We compute the average (on linear predictor scale) for \(x_1=0\) and \(x_1=1\). We ignore the intercept, as that is the same for all observations.

(avg.all = mean(res1$summary.random$plate$mean))
## [1] -6.4e-07
(avg.x1.0 = mean(res1$summary.random$plate$mean[df$x1==0]))
## [1] 0.14
(avg.x1.1 = mean(res1$summary.random$plate$mean[df$x1==1]))
## [1] -0.16
(avg.diff = avg.x1.0 - avg.x1.1)
## [1] 0.3

From this we see that the plates using seed type 0 had a much lower probability of success, on average, than those using seed type 1. Let us investigate the posterior distribution of avg.diff.

n.samples = 10000
samples = inla.posterior.sample(n.samples, result = res1)
(mean(samples[[1]]$latent[(1:nrow(df))][df$x1==0]) - mean(samples[[1]]$latent[(1:nrow(df))][df$x1==1]))
## [1] 0.82
# - this gives the average difference between the linear predictor values for plates with the two different seed types
samples.avg.diff = unlist(lapply(samples, FUN = function(x) mean(x$latent[(1:nrow(df))][df$x1==0]) - mean(x$latent[(1:nrow(df))][df$x1==1])))
# - this uses the line above in lapply, to get all the samples
summary(samples.avg.diff)
##    Min. 1st Qu.  Median    Mean 3rd Qu.    Max. 
##   -0.25    0.19    0.29    0.30    0.41    1.09
# - Note that the mean equals avg.diff

We plot the result to see the distribution.

plot(density(samples.avg.diff))

4 Interpretation

Let us ask the vague question “Is seed sample 0 better than seed sample 1?”. We want to operationalise this question, ie. make it into a statistical formulation that is precise. One common way to do that is to include a coefficient for \(x_1\) in the model and ask “is the posterior of this coefficient significantly different from zero?” One can make a decision theoretic approach and assign a loss function and then draw an optimal conclusion.

But this all depends on the model being the true data generating mechanism.

The model we used here did not have \(x_1\) as a covariate, but we are still answering the same question “Is seed sample 0 better than seed sample 1?”. In this case, we operationalise the question into, “On average, is the difference between the logit probabilities, when using the two seed types, significantly different from zero?”.

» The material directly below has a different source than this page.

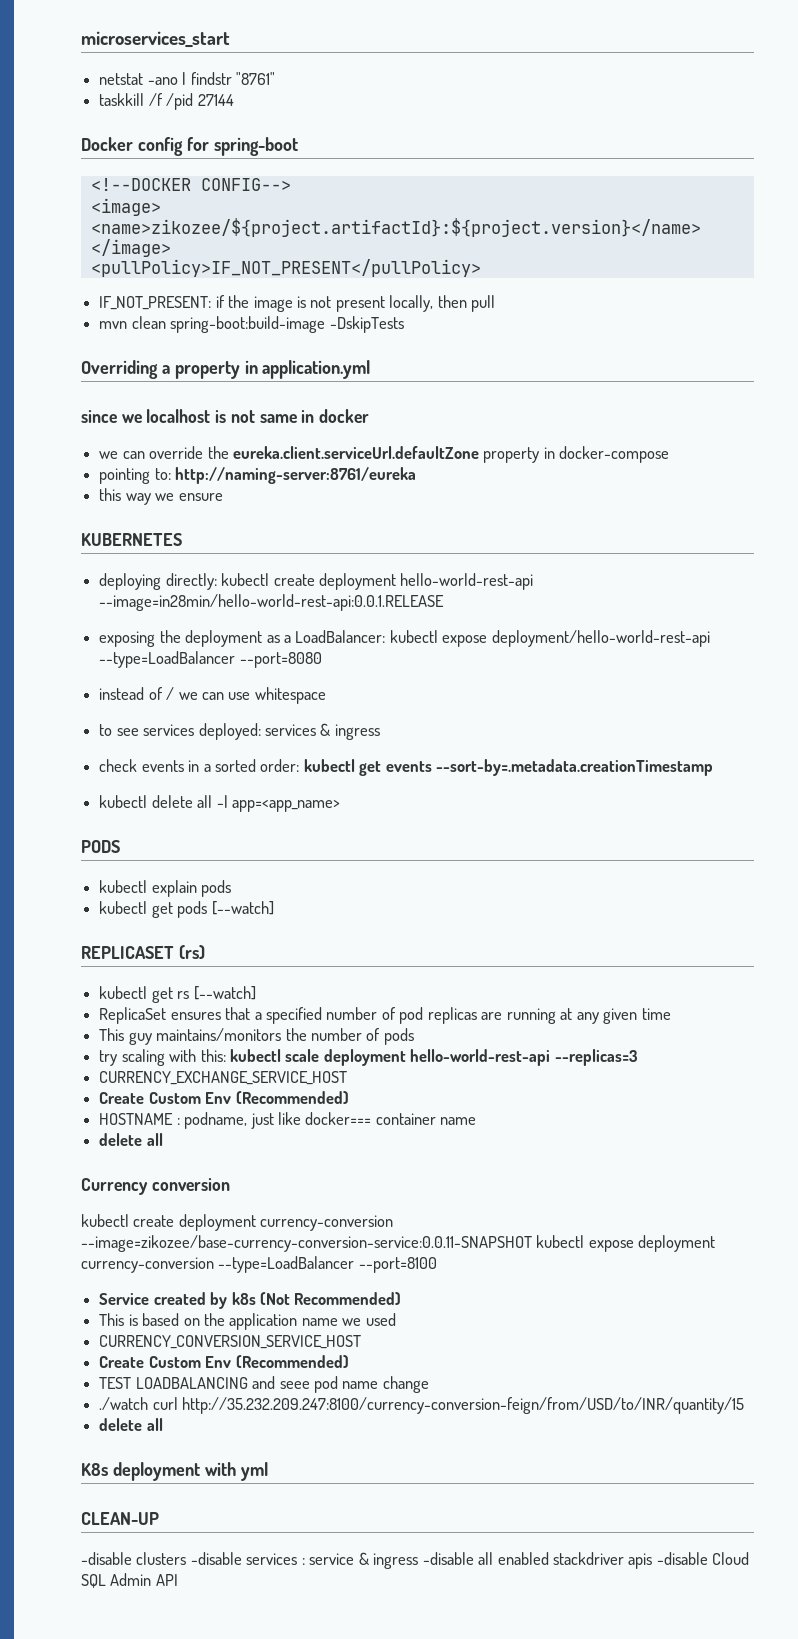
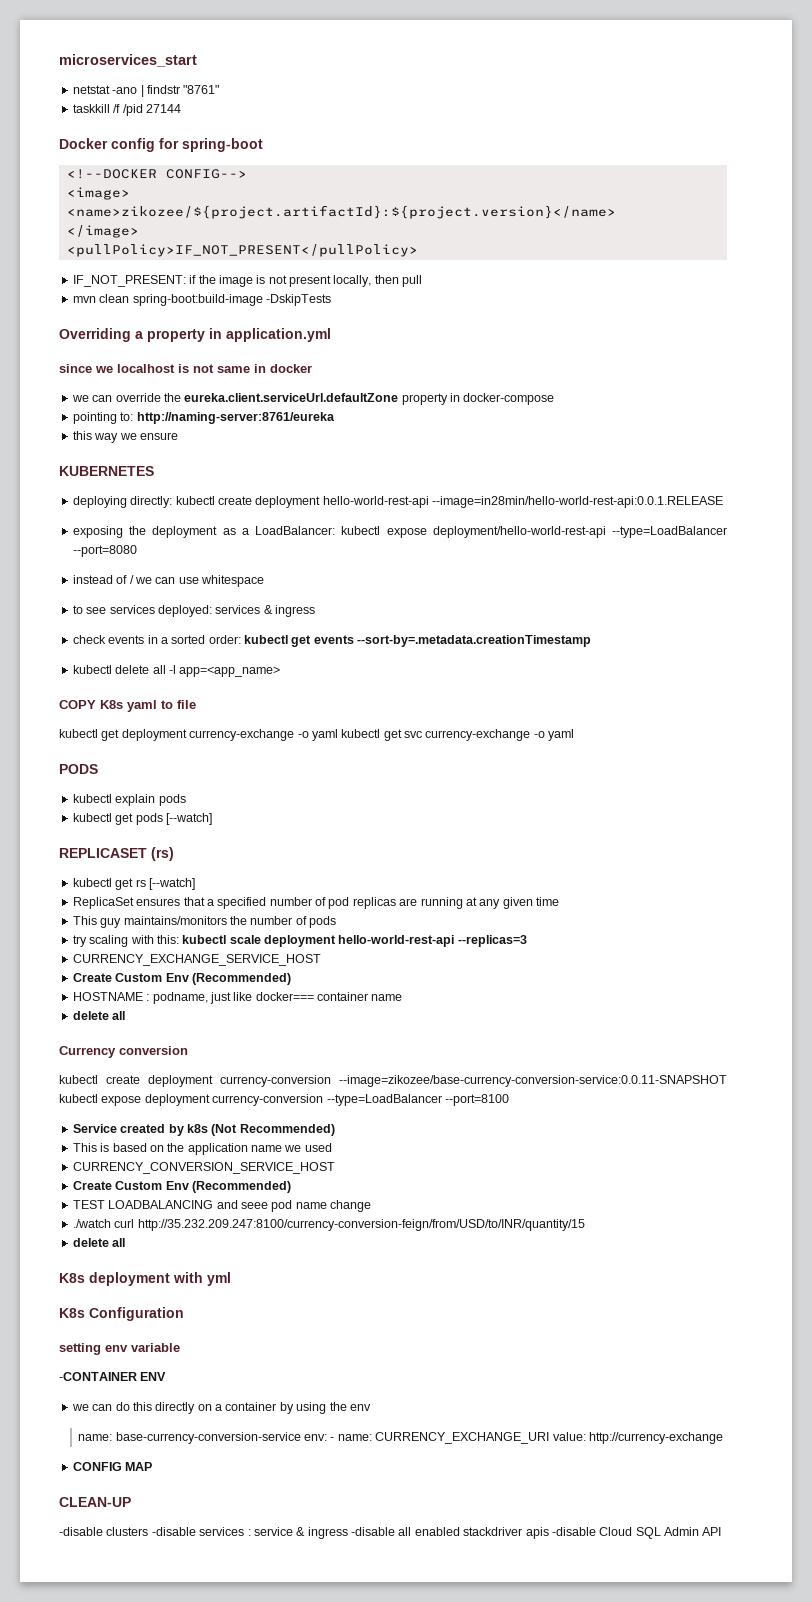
(340, 806) none -> [59,700,196,712] [59,729,575,741] // COPY K8s yaml to file // kubectl get deployment currency-exchange -o yaml kubectl get svc currency-exchange -o yaml
(268, 1471) none -> [59,1307,184,1321] [59,1343,180,1355] [59,1372,167,1381] [71,1402,371,1414] [78,1432,723,1444] [72,1462,153,1471] // K8s Configuration // setting env variable // -CONTAINER ENV // we can do this directly on a container by using the env // name: base-currency-conversion-service env: - name: CURRENCY_EXCHANGE_URI value: http://currency-exchange // CONFIG MAP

The main point I want to make is that You do not need to have the hypothesis as part of the model (to be able to test it)! Even without using \(x_1\) in the model, we can still conclude that seed type 0 is better than seed type 1 on average, in our dataset.

Since both operationalisations, and both models, are somewhat sensible, we expect to get similar results. And we do! In BTopic102 we see that the estimated coefficient is 0.35, and here it is 0.3.

In the end, a model only defines how we believe the data are generated, it does not tell us how to answer questions. So, what is the difference between the two models? The model in BTopic102 claims that there is an unknown difference between the two seeds (that may be zero (but this has a low prior probability)). The model on this page assumes that the data were generated without the two seeds giving different success probabilities.

4.1 In the end, is this model wrong?

The result we get in this example (that the average difference is not zero) can be interpreted as “either something very strange happened accidentally, or your model is wrong”.

One very useful way to think about model validity is “how would this model predict new data?” If we do a new experiment, with one of the same plates (and assume that \(x_1\) cannot change when using the same plate), we would predict using the intercept and the posterior of the random effect at that plate. This is sensible. If we do another experiment, this time with a new plate, with seed type 0, what would we predict? With the current model, we would not use the knowledge that we have seed type 0. We would predict with the intercept and a new draw from the iid effect. This is clearly not what we want!